Nessa dug her claws into Marcus's shoulders and growled. "I want my pound of flesh."

"And you shall have it."

Marcus sprang into action, and he had not lost a step. Those who knew him could almost see the Roman warrior stepping forward in the shining armor and plumed helmet that he had worn so long ago. He had been born and forged in the wars of arguably the greatest empire on earth, and he had not forgotten. Oh no, his muscles and his blood remembered.

Some of the leaders of the Minor Arcana had arrived with their few ragged troops, as most of the rest were already dead or had fled. The King of Swords was stabbed through the midsection as Marcus approached, who then spun, pulled his sword out, elbowed the man in the back of the head, then stepped forward and stabbed someone else. No wasted motion, and everything landed.
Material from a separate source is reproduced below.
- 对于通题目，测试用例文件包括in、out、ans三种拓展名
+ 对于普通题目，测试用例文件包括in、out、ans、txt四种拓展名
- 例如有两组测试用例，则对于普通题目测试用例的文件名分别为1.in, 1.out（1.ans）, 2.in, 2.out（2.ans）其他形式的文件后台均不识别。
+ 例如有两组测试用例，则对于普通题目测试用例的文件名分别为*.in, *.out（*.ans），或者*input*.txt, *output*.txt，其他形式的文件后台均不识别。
Things were pure chaos now, as the werewolf hybrids had encountered an enemy more deadly than itself. It had numbers and fire support, but the vampires had speed, strength, hi-tech, and a perimeter. It was never pretty to watch a team begin to break when such action led to a grisly death, but that's what began to happen. Theo crept off into the darkness to hunt the human Nightwalker backups in their perches, while Nessa's demons began beating the bushes. Every now and then, they would hear a scream as Anabella unleashed banshee fury on someone, then beat them over the head with her shilelagh (and Jenna had learned never to mention to the banshee that the shilelagh was an Irish invention . . . it made her testy).
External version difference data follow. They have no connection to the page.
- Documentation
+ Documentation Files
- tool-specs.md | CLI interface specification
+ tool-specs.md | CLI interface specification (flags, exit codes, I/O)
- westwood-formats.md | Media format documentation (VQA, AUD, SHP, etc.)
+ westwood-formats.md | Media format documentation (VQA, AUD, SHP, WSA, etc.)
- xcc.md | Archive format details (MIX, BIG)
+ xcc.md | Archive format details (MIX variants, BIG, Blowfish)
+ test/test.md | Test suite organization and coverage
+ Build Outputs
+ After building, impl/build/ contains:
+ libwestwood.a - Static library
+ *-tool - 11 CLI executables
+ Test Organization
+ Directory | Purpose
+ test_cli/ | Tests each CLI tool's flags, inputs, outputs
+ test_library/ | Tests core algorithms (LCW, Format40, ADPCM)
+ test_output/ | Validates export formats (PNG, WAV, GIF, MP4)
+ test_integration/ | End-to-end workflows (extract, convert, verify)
The vampires engaged their werewolf counterparts, giving Jenna a chance to catch her bearings. Her eyes were drawn up. "Where are you?" she muttered.

"Looking for the Fool?" Nessa asked, standing behind her.

"Yes, I . . . you feel off," Jenna said, turning to her sire. "You're tired. Weary."

The redhead nodded. "Yeah, a bit. We need to finish this."

"You should go. We can --"

Nessa cut her off with a raised eyebrow. "I don't run." Nessa raised the shotgun she was carrying and blasted a round into the Page of Cup's breastplate. The plate held, but the wolf was knocked back twenty feet.

"I know. Doesn't mean I won't tell you to," Jenna replied. She looked up. "I need to find him. To end this."

"Don't go --" Nessa watched her youngest jump up, grab a diagonal girder, and shimmy off into the darkness. "What we have here is a failure to communicate," she whispered. "Take care."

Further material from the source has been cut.